The lines to copy are those in the listing that hold the word "circuits".

DATASET CONTENT: Begin

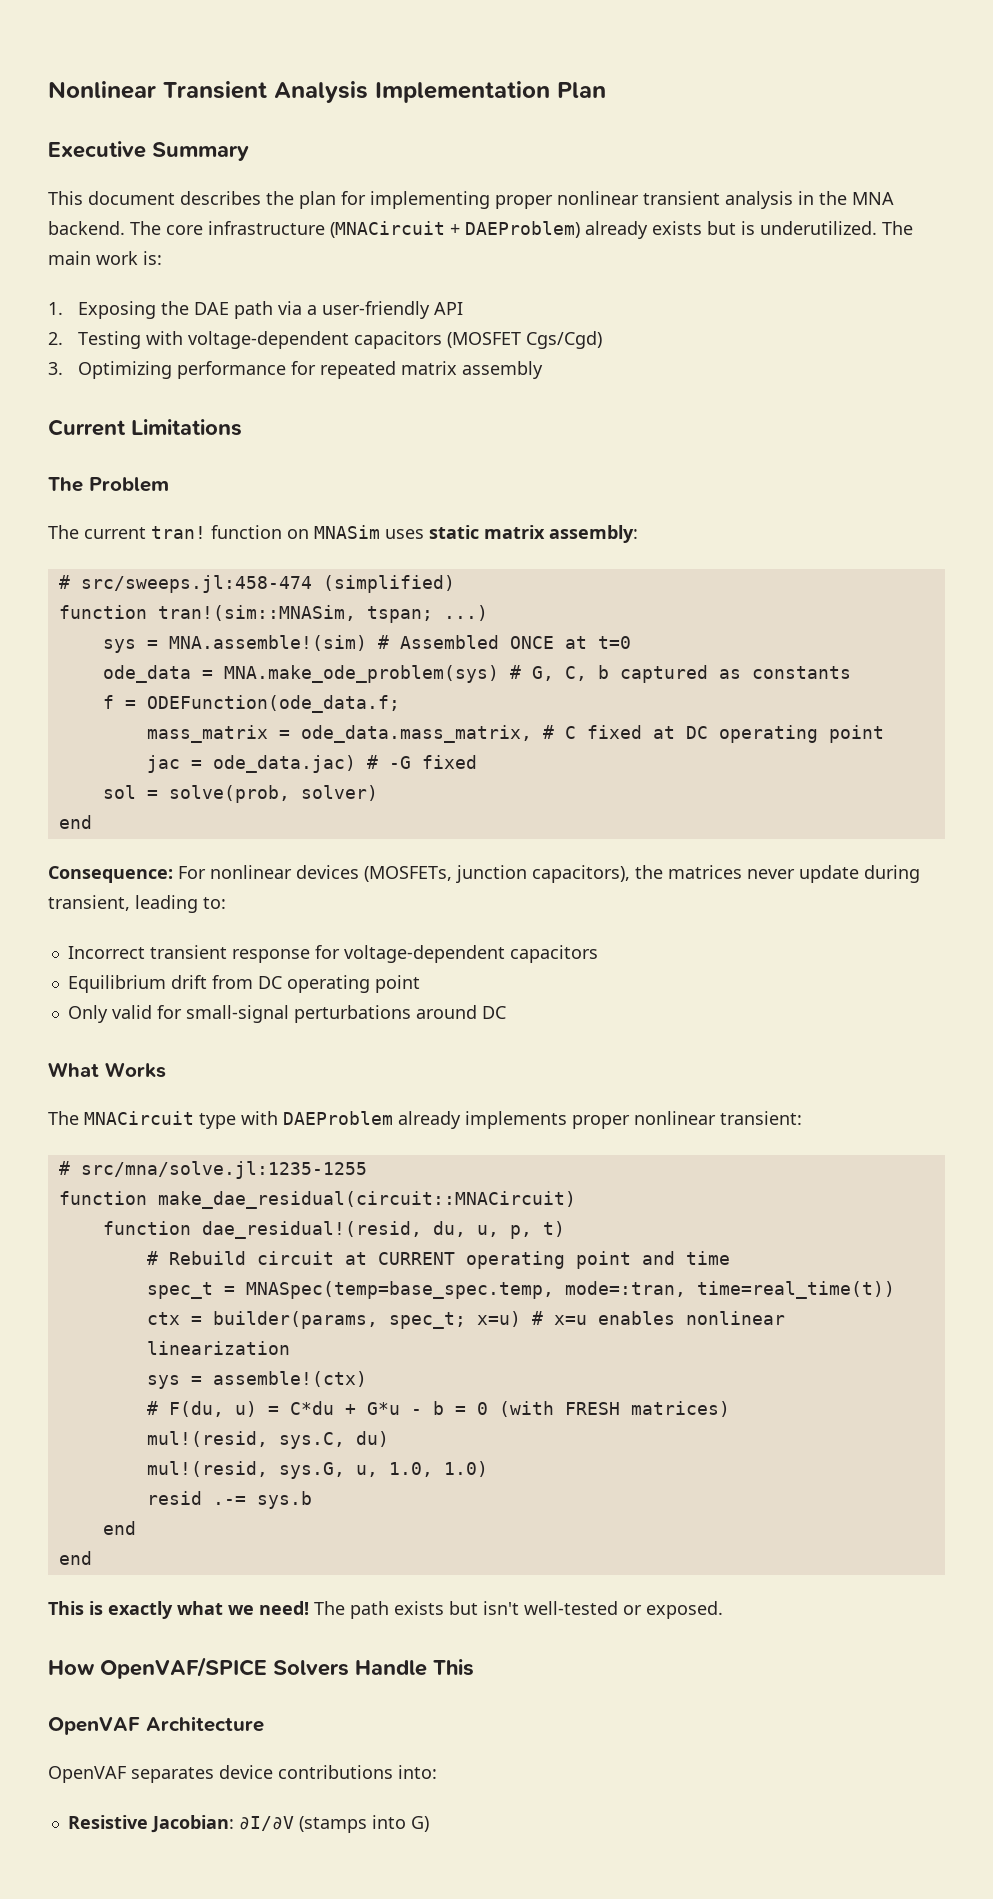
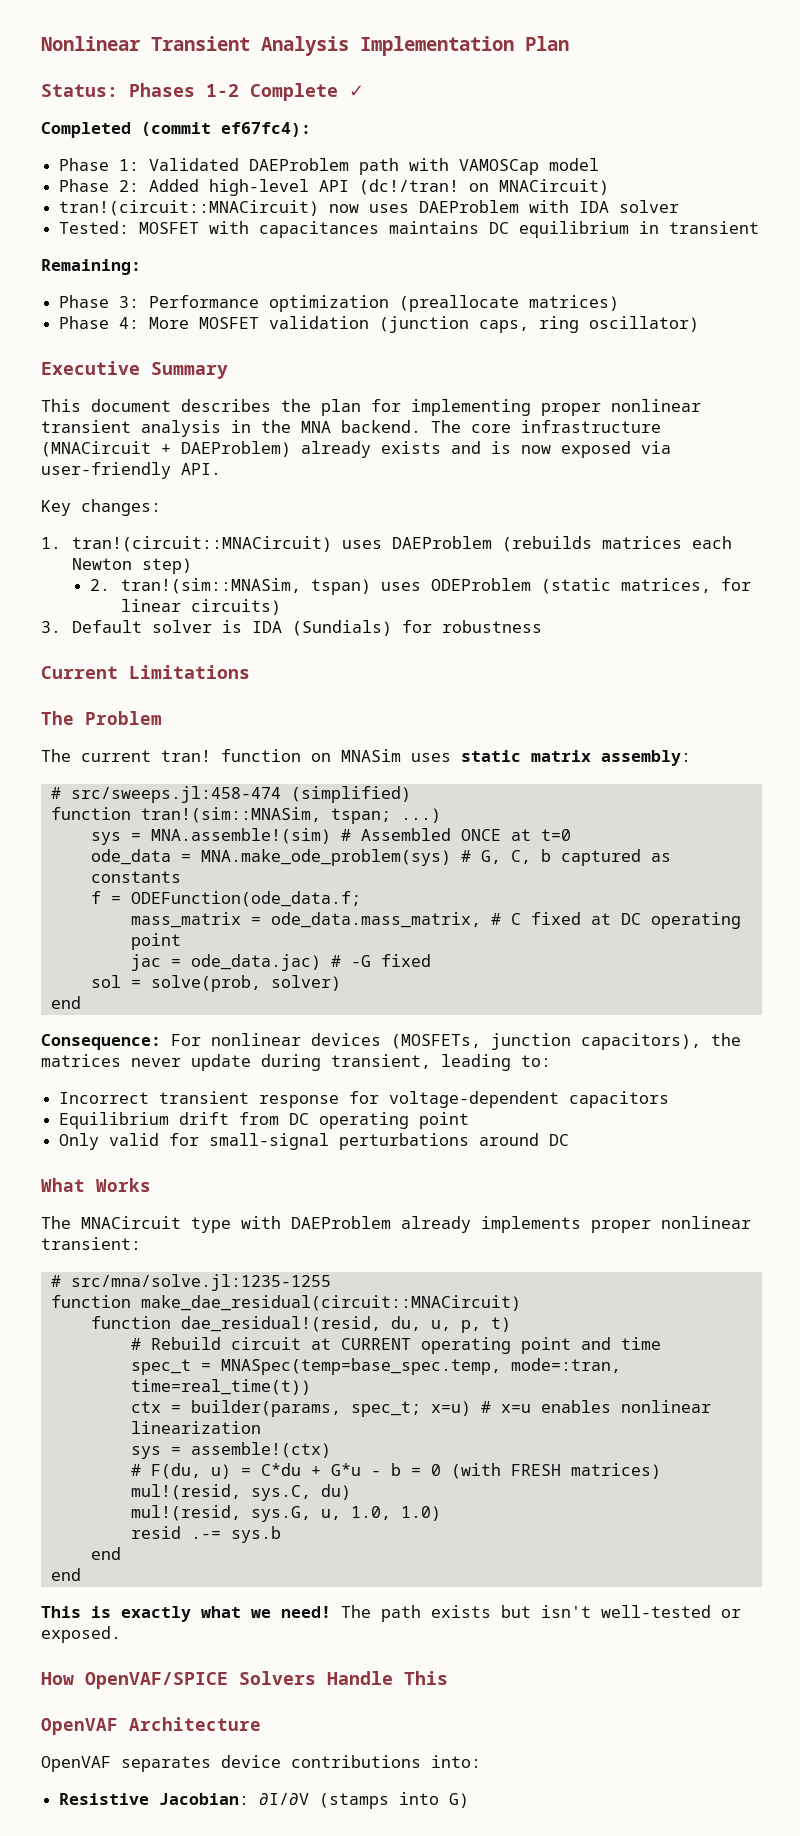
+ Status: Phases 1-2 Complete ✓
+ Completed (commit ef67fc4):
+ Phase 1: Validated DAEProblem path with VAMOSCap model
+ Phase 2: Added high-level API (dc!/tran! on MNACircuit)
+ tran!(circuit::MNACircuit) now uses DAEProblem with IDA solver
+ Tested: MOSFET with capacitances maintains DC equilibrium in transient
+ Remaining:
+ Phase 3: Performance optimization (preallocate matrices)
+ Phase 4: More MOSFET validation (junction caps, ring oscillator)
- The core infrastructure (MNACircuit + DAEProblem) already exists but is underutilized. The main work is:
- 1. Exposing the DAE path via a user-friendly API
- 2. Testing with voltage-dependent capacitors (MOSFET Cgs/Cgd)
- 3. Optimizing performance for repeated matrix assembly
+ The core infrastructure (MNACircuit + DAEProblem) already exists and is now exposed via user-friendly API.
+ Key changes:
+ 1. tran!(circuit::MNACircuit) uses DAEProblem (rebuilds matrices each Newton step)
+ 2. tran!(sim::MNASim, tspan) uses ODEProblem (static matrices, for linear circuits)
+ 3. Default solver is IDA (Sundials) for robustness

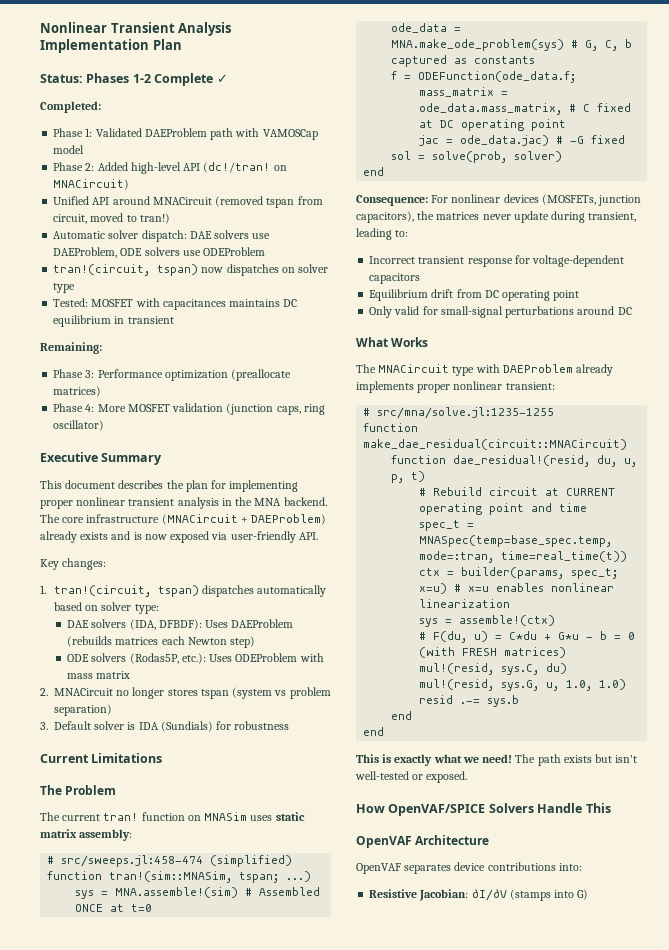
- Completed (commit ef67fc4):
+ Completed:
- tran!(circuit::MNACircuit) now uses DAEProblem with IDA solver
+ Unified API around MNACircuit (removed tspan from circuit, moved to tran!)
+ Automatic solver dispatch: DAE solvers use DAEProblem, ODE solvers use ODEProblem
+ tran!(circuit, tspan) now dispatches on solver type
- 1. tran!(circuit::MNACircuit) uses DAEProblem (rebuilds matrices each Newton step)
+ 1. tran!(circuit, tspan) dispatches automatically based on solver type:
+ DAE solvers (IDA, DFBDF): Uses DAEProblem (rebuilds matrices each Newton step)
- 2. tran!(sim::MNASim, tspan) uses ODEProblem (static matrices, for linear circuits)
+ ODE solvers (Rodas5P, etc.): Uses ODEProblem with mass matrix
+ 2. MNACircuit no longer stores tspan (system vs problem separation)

DATASET CONTENT: End

EXERCISE ANSWER:
+ 2. tran!(sim::MNASim, tspan) uses ODEProblem (static matrices, for linear circuits)
- 2. tran!(sim::MNASim, tspan) uses ODEProblem (static matrices, for linear circuits)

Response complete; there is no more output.